With the .shstrtab section header, we have known the base offset of section and the section size, so we can easily get the full content of .shstrtab section. Like I said before, we can get the GOT section header easily.
We know that GOT is patched at runtime, so we have to parsing the GOT content after the object file has been loaded into memory. The member sh_addr of Elf32_Shdr gives us the offset at which the section's first byte should reside after loaded into memory. Therefore, the GOT segment base address is module base address plus got_section_header->sh_addr. On 32-bit system, every entry of GOT is an Elf32_Addr data. Now we can iterate the GOT entries without problem.
Before substituting the GOT entry, we have to inject shared library that contains our custom function into the target process to make sure the virtual address of custom function can be resolved. It can be done via the "TinyInjector" I wrote before.

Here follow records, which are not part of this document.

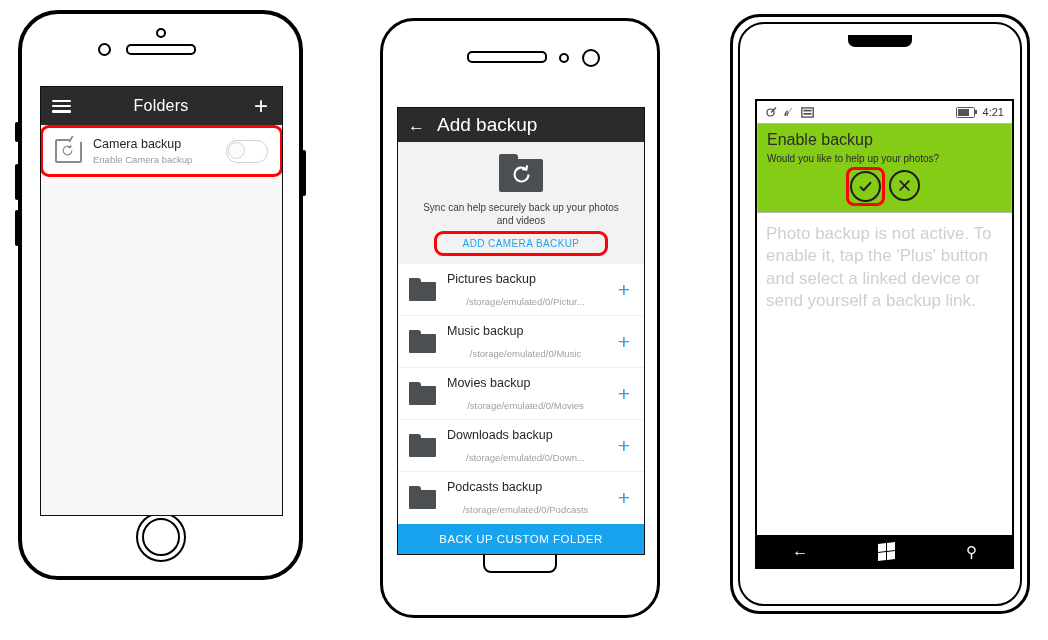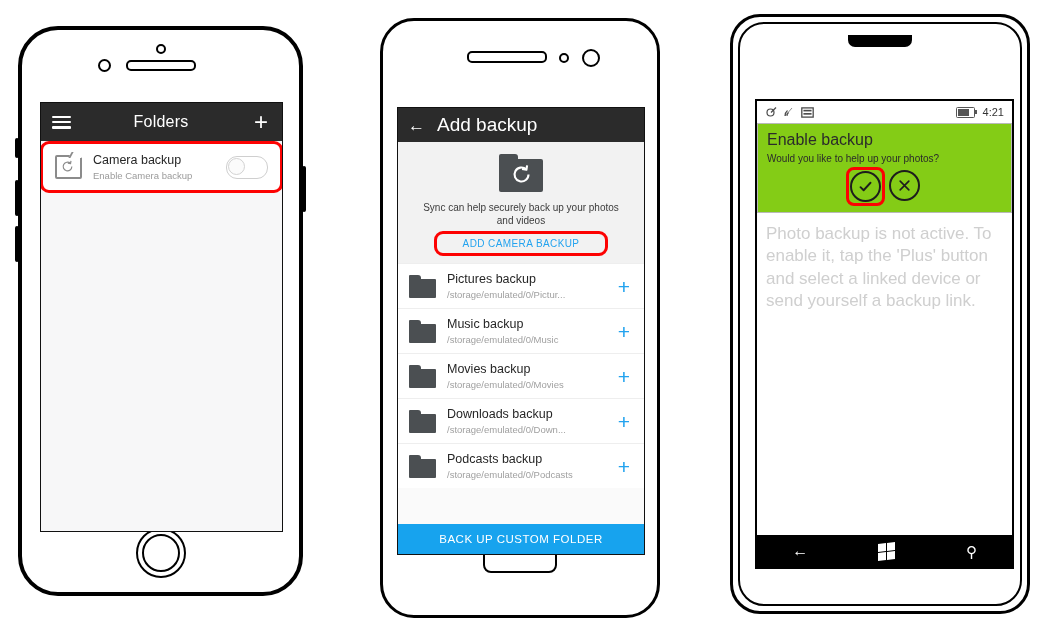--- a/index.html
+++ b/index.html
@@ -3,21 +3,21 @@
 <meta charset="utf-8">
 <style>
   html,body{margin:0;padding:0;background:#ffffff;}
   body{width:1048px;height:640px;overflow:hidden;font-family:"Liberation Sans",sans-serif;}
   .stage{position:relative;width:1048px;height:640px;}
 
   
   .phone{position:absolute;box-sizing:border-box;background:#ffffff;}
 
   
-  .phone-ios{left:18px;top:26px;width:285px;height:570px;border:4px solid #000;border-radius:40px;}
+  .phone-ios{left:18px;top:10px;width:285px;height:570px;border:4px solid #000;border-radius:40px;}
   .ios-cam{position:absolute;left:50%;transform:translateX(-50%);top:14px;width:6px;height:6px;border:2px solid #000;border-radius:50%;}
   .ios-speaker{position:absolute;left:50%;transform:translateX(-50%);top:30px;width:66px;height:7px;border:2px solid #000;border-radius:5px;background:#fff;}
   .ios-frontcam{position:absolute;left:76px;top:29px;width:9px;height:9px;border:2px solid #000;border-radius:50%;background:#fff;}
   .ios-home{position:absolute;left:50%;transform:translateX(-50%);bottom:14px;width:46px;height:46px;border:2px solid #000;border-radius:50%;}
   .ios-home:after{content:"";position:absolute;left:4px;top:4px;right:4px;bottom:4px;border:2px solid #000;border-radius:50%;}
   .btn-side{position:absolute;background:#000;}
 
   .ios-screen{position:absolute;left:18px;top:72px;width:241px;height:428px;background:#f7f7f8;border:1.5px solid #111;overflow:hidden;}
 
   
@@ -66,21 +66,21 @@
   .hero-ic .fb{position:absolute;left:0;bottom:0;width:44px;height:33px;background:#4b4f52;border-radius:2px;}
   .hero-ic .ft{position:absolute;left:0;top:0;width:19px;height:7px;background:#4b4f52;border-radius:2px 3px 0 0;}
   .hero-txt{font-size:10px;color:#3c3c3c;line-height:1.3;padding:0 6px;}
   .cta{display:inline-block;margin-top:7px;color:#23a3ef;font-size:10px;letter-spacing:.4px;padding:4px 26px;}
 
   .frow{display:flex;align-items:center;gap:11px;background:#fff;padding:8px 11px;border-top:1px solid #eeeeee;}
   .fic{width:27px;height:23px;position:relative;flex:none;}
   .fic .b{position:absolute;left:0;bottom:0;width:27px;height:19px;background:#4b4f52;border-radius:1px;}
   .fic .t{position:absolute;left:0;top:0;width:12px;height:5px;background:#4b4f52;border-radius:1px 3px 0 0;}
   .fname{font-size:12.5px;color:#262626;line-height:1.25;}
-  .fpath{font-size:9.5px;color:#a0a0a0;margin-top:1px;line-height:1.2;white-space:nowrap;overflow:hidden;}
+  .fpath{font-size:9.5px;color:#a0a0a0;margin-top:8px;line-height:1.2;white-space:nowrap;overflow:hidden;text-align:center;}
   .fplus{color:#23a3ef;font-size:21px;font-weight:300;line-height:1;width:18px;text-align:center;}
   .bottom-cta{position:absolute;left:0;right:0;bottom:0;height:30px;background:#17a3ee;color:#fff;display:flex;align-items:center;justify-content:center;font-size:11.5px;letter-spacing:.5px;}
 
   
   .win-status{height:22px;display:flex;align-items:center;justify-content:space-between;padding:0 8px;background:#fff;}
   .win-status .l{display:flex;align-items:center;gap:6px;}
   .win-status .r{display:flex;align-items:center;gap:8px;font-size:11px;color:#333;}
   .batt{width:17px;height:9px;border:1.4px solid #555;border-radius:1.5px;position:relative;background:#fff;}
   .batt:after{content:"";position:absolute;right:-3.5px;top:2px;width:2px;height:4px;background:#555;}
   .batt i{position:absolute;left:1px;top:1px;bottom:1px;width:11px;background:#555;display:block;}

I also made a library to do the GOT hook mentioned in this post and published it on Github with additional test case. It can be found at "AndroidGotHook".

Pros and Cons

Compared with inline hook, GOT hook has its advantages and disadvantages. GOT hook is easier to implemented and you don't need to worry about the portability. And you can hook the function of specified module. But GOT hook can only hook the calls of global symbols, as calling functions defined in the same module won't generate entries in GOT.
Inline hook modifies the instructions directly, so it's more flexible than GOT hook. Theoretically, it can hook any function in the target process whether the symbol has an entry in GOT or not. While inline hook requires good knowledge of ARM assembly and it's hard to port to other architectures.
You should choose the hook method according to the use case.